• [WORK INSTRUCTION]: Leave out the pictures and retype, exactly, the lines below from the line with "9436 RESISTOR MOUNTING BOARD,CC: 3 -> none" up to and including the line with "total: 32871.16 -> 20917.09", nothing more.

(Version comparison data)
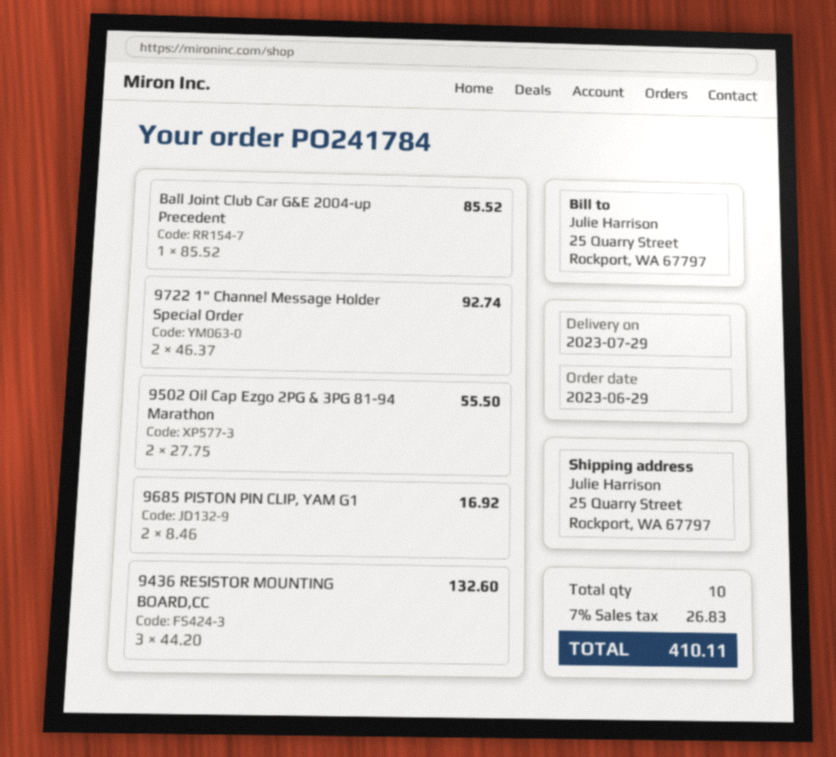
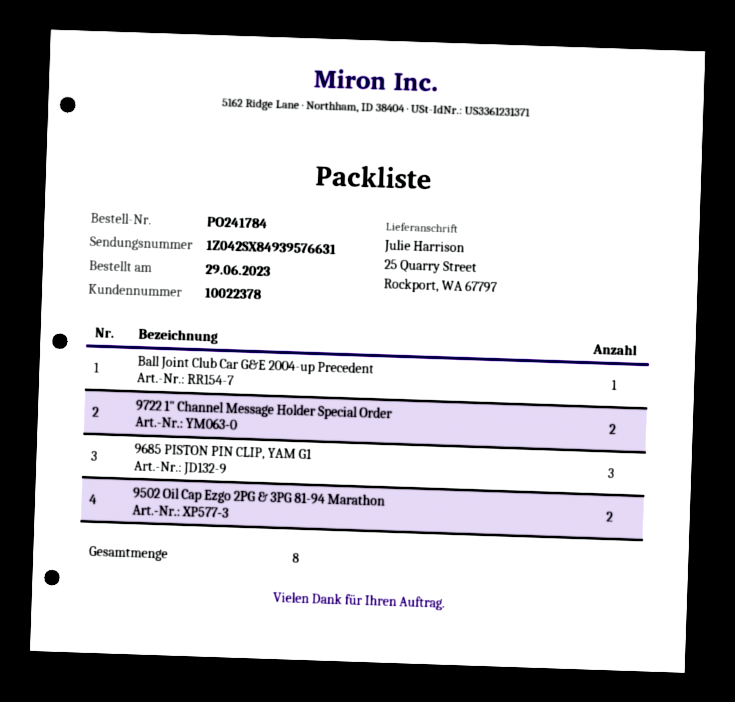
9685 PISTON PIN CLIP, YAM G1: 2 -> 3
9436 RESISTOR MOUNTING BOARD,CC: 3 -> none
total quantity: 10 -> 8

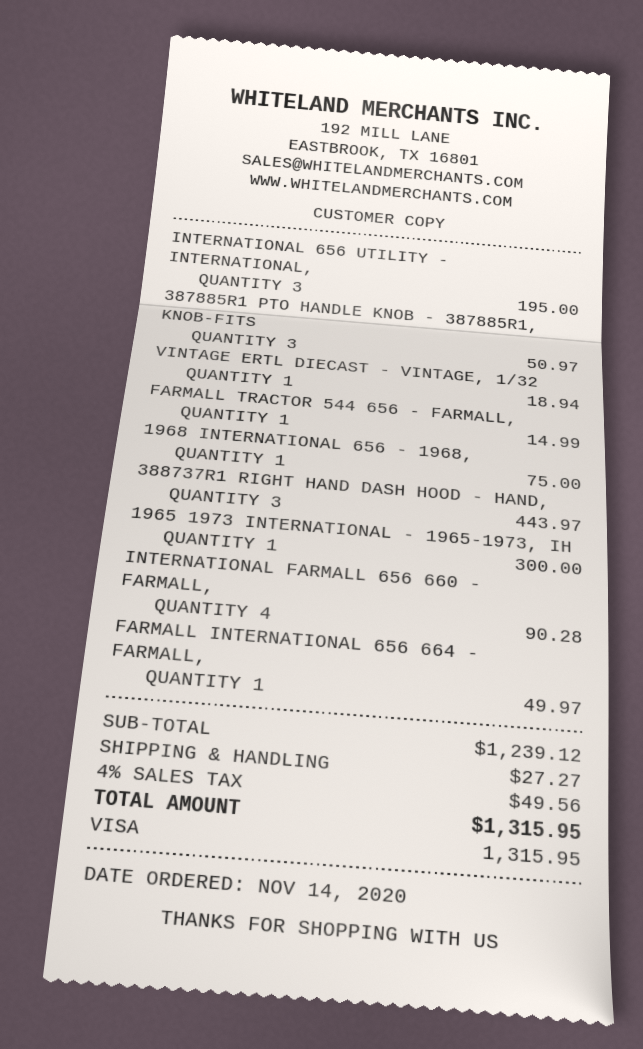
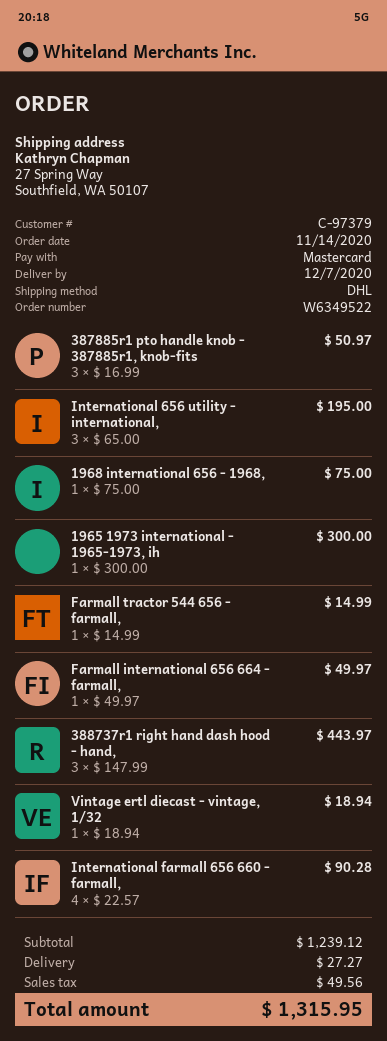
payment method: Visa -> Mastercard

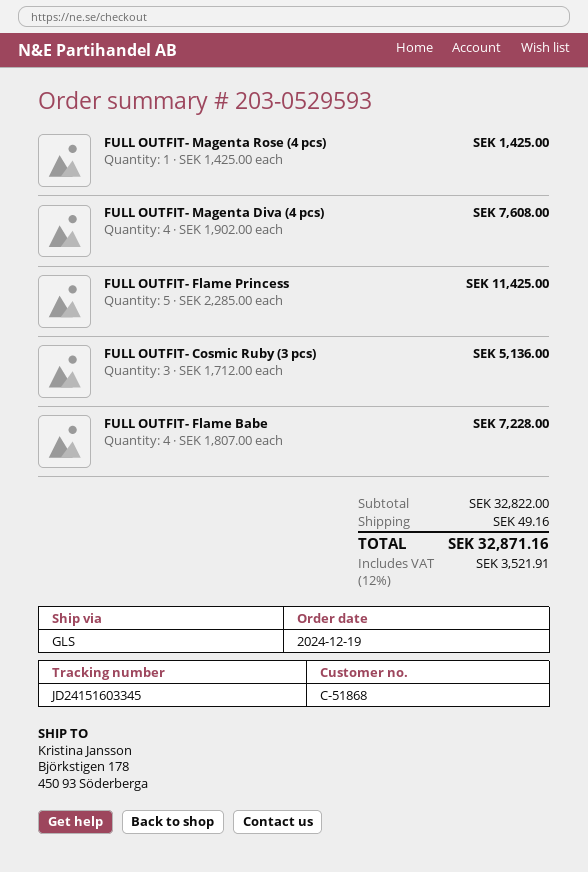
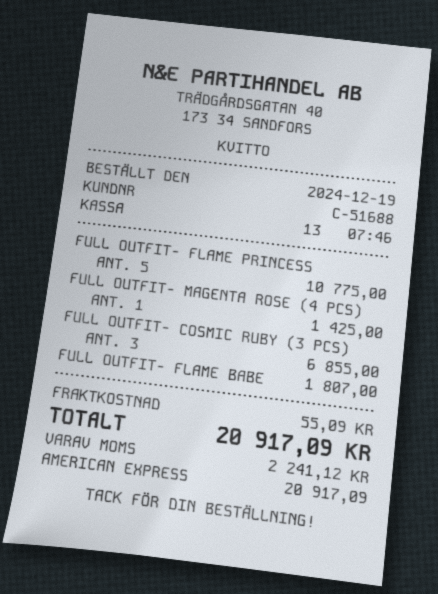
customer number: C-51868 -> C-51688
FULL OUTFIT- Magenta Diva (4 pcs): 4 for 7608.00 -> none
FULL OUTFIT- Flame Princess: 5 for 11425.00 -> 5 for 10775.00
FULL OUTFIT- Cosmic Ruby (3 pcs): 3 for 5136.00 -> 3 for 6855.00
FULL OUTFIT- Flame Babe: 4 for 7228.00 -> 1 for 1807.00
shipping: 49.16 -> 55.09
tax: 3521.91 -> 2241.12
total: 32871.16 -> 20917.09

...

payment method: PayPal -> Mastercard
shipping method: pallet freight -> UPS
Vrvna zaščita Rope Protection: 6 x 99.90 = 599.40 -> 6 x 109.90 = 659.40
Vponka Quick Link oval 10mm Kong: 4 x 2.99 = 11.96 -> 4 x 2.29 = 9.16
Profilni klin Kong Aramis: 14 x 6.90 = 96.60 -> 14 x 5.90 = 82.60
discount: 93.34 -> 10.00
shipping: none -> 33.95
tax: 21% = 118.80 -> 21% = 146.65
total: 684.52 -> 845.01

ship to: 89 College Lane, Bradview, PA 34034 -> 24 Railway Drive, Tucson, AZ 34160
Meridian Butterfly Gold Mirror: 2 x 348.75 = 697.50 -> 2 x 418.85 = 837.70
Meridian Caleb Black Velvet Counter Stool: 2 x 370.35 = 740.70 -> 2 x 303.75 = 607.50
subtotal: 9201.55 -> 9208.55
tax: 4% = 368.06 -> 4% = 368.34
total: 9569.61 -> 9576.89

• [ANSWER BELOW]:
9436 RESISTOR MOUNTING BOARD,CC: 3 -> none
total quantity: 10 -> 8

payment method: Visa -> Mastercard

customer number: C-51868 -> C-51688
FULL OUTFIT- Magenta Diva (4 pcs): 4 for 7608.00 -> none
FULL OUTFIT- Flame Princess: 5 for 11425.00 -> 5 for 10775.00
FULL OUTFIT- Cosmic Ruby (3 pcs): 3 for 5136.00 -> 3 for 6855.00
FULL OUTFIT- Flame Babe: 4 for 7228.00 -> 1 for 1807.00
shipping: 49.16 -> 55.09
tax: 3521.91 -> 2241.12
total: 32871.16 -> 20917.09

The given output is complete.